J’ai déjà pu rencontrer de la part de mes parents ce genre de comportements, d’absence de soutien
à des moments où je pouvais manifester un esprit déterminé et décalé, en marge de ce qui se fait
habituellement, et en ce sens cela me rapproche de Diane. Dans mon éducation, cela dit, on m’a
aussi fortement encouragé et soutenu dans une auto-détermination, d’être maître de mes choix, si
bien qu’à cet égard ce que j’ai reçu semble être ce dont aurait besoin Diane. En ce sens, nous
valorisons le même modèle d’une famille post-moderne.

En somme, si j’avais à interagir avec la famille, il y a de fortes chances que ma réaction première
soit d’avoir des préjugés favorables envers la jeune fille, et des préjugés défavorables à l’égard des
parents et du grand-père.
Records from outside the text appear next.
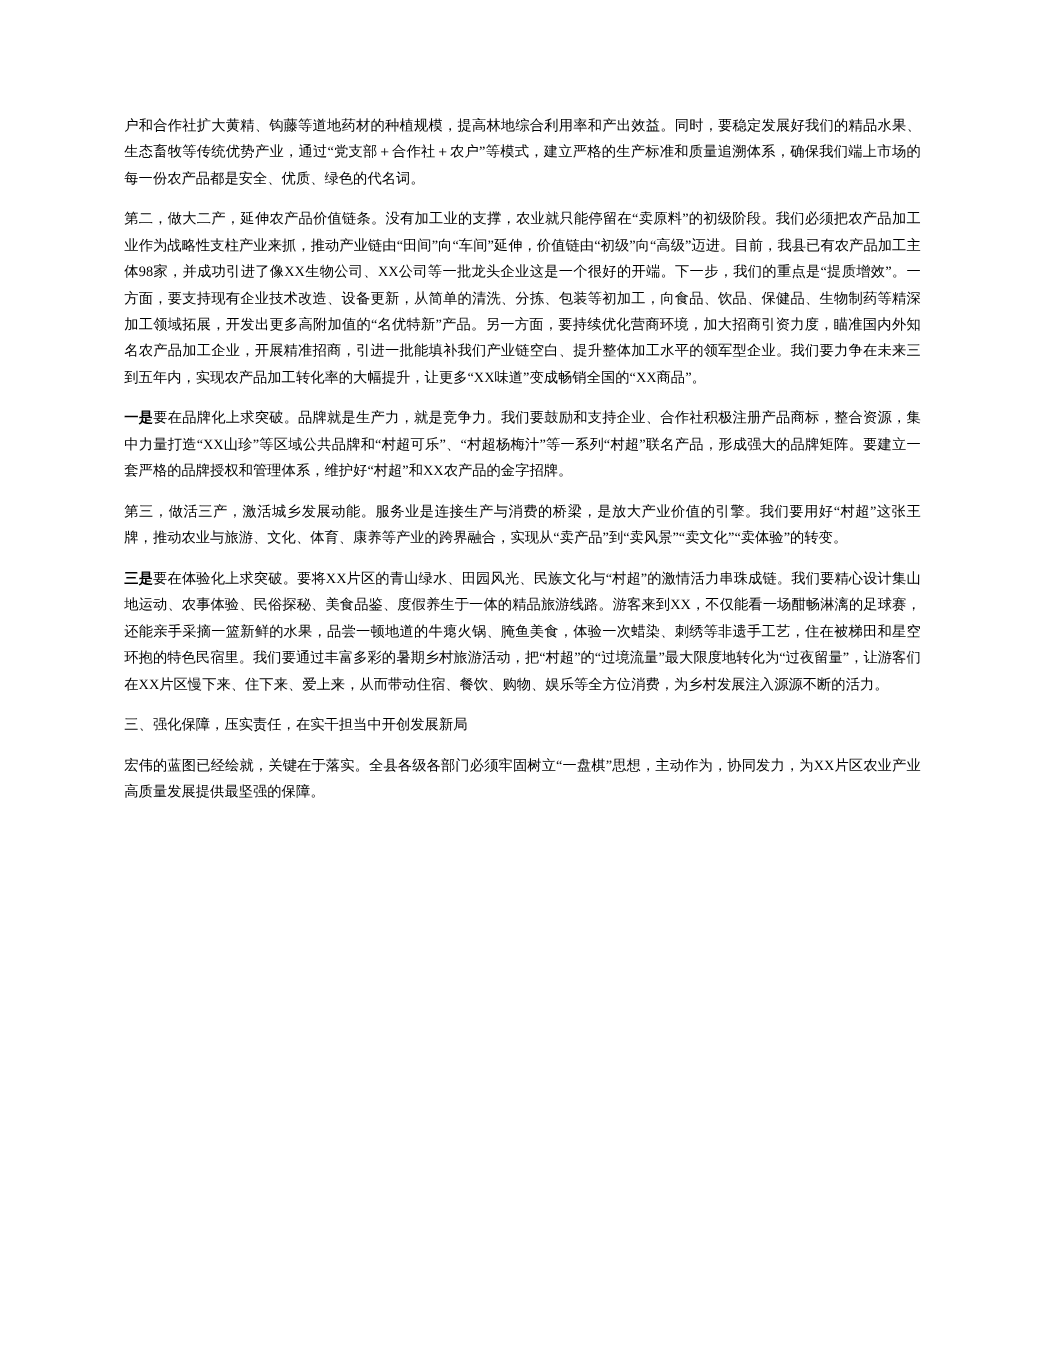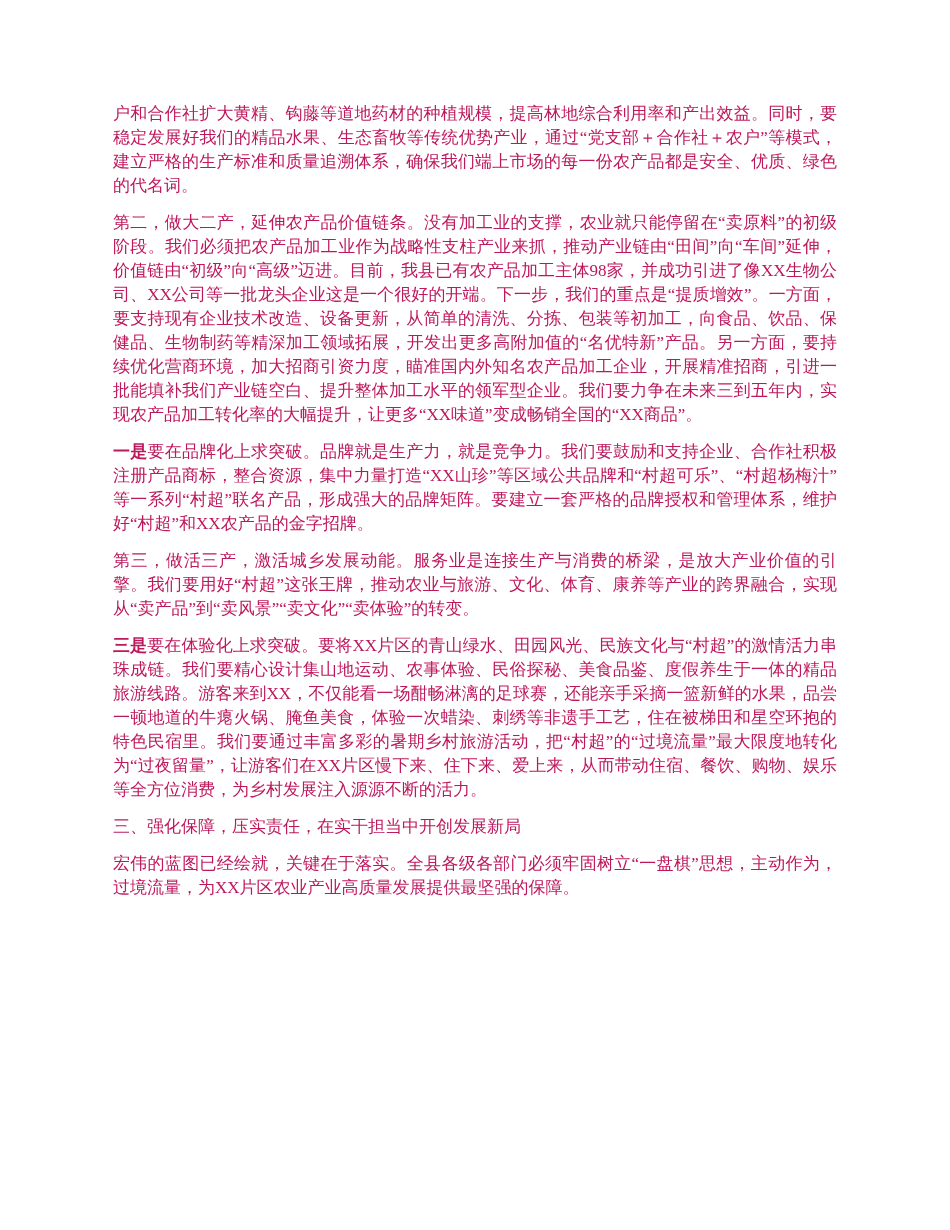--- a/index.html
+++ b/index.html
@@ -10,23 +10,23 @@
   .page {
     position: relative;
     width: 950px;
     height: 1230px;
     margin: 0 auto;
     background: #ffffff;
     box-sizing: border-box;
     padding: 102px 113px 0 113px;
     overflow: hidden;
     font-family: "Liberation Serif", "DejaVu Serif", serif;
-    font-size: 17px;
+    font-size: 13px;
     line-height: 24px;
-    color: #be185d;
+    color: #000000;
   }
   .doc-body p {
     margin: 0 0 13px 0;
     text-align: justify;
     text-justify: inter-ideograph;
     word-break: break-all;
   }
   .doc-body p span.b {
     font-weight: bold;
   }
@@ -35,15 +35,15 @@
 <body>
 
 <div class="page">
   <div class="doc-body">
       <p><span>户和合作社扩大黄精、钩藤等道地药材的种植规模，提高林地综合利用率和产出效益。同时，要稳定发展好我们的精品水果、生态畜牧等传统优势产业，通过“党支部＋合作社＋农户”等模式，建立严格的生产标准和质量追溯体系，确保我们端上市场的每一份农产品都是安全、优质、绿色的代名词。</span></p>
       <p><span>第二，做大二产，延伸农产品价值链条。没有加工业的支撑，农业就只能停留在“卖原料”的初级阶段。我们必须把农产品加工业作为战略性支柱产业来抓，推动产业链由“田间”向“车间”延伸，价值链由“初级”向“高级”迈进。目前，我县已有农产品加工主体98家，并成功引进了像XX生物公司、XX公司等一批龙头企业这是一个很好的开端。下一步，我们的重点是“提质增效”。一方面，要支持现有企业技术改造、设备更新，从简单的清洗、分拣、包装等初加工，向食品、饮品、保健品、生物制药等精深加工领域拓展，开发出更多高附加值的“名优特新”产品。另一方面，要持续优化营商环境，加大招商引资力度，瞄准国内外知名农产品加工企业，开展精准招商，引进一批能填补我们产业链空白、提升整体加工水平的领军型企业。我们要力争在未来三到五年内，实现农产品加工转化率的大幅提升，让更多“XX味道”变成畅销全国的“XX商品”。</span></p>
       <p><span class="b">一是</span><span>要在品牌化上求突破。品牌就是生产力，就是竞争力。我们要鼓励和支持企业、合作社积极注册产品商标，整合资源，集中力量打造“XX山珍”等区域公共品牌和“村超可乐”、“村超杨梅汁”等一系列“村超”联名产品，形成强大的品牌矩阵。要建立一套严格的品牌授权和管理体系，维护好“村超”和XX农产品的金字招牌。</span></p>
       <p><span>第三，做活三产，激活城乡发展动能。服务业是连接生产与消费的桥梁，是放大产业价值的引擎。我们要用好“村超”这张王牌，推动农业与旅游、文化、体育、康养等产业的跨界融合，实现从“卖产品”到“卖风景”“卖文化”“卖体验”的转变。</span></p>
       <p><span class="b">三是</span><span>要在体验化上求突破。要将XX片区的青山绿水、田园风光、民族文化与“村超”的激情活力串珠成链。我们要精心设计集山地运动、农事体验、民俗探秘、美食品鉴、度假养生于一体的精品旅游线路。游客来到XX，不仅能看一场酣畅淋漓的足球赛，还能亲手采摘一篮新鲜的水果，品尝一顿地道的牛瘪火锅、腌鱼美食，体验一次蜡染、刺绣等非遗手工艺，住在被梯田和星空环抱的特色民宿里。我们要通过丰富多彩的暑期乡村旅游活动，把“村超”的“过境流量”最大限度地转化为“过夜留量”，让游客们在XX片区慢下来、住下来、爱上来，从而带动住宿、餐饮、购物、娱乐等全方位消费，为乡村发展注入源源不断的活力。</span></p>
       <p><span>三、强化保障，压实责任，在实干担当中开创发展新局</span></p>
-      <p><span>宏伟的蓝图已经绘就，关键在于落实。全县各级各部门必须牢固树立“一盘棋”思想，主动作为，过境流量，为XX片区农业产业高质量发展提供最坚强的保障。</span></p>
+      <p><span>宏伟的蓝图已经绘就，关键在于落实。全县各级各部门必须牢固树立“一盘棋”思想，主动作为，协同发力，为XX片区农业产业高质量发展提供最坚强的保障。</span></p>
     </div>
 </div>
 
 </body></html>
Ce qui me prédisposerait davantage à trouver des solutions en faveur de
Diane, mais probablement en défaveur des parents et du grand-père.

En conclusion, cette analyse montre comment les différents modèles de famille peuvent
s’imbriquer au sein de la même famille, et comment étonnement (ou peut-être pas tant que ça), la
transition du modèle traditionnel vers le modèle post-moderne se retrouve figuré dans les
différences entre chaque génération. Ajoutons que dans le cas d’une médiation, cette analyse ne se
substituerait pas à un dialogue approfondi avec les protagonistes, qui nécessiterait de plus que l’on
tâche au mieux de mettre de côté tout préjugé envers les membres de la famille.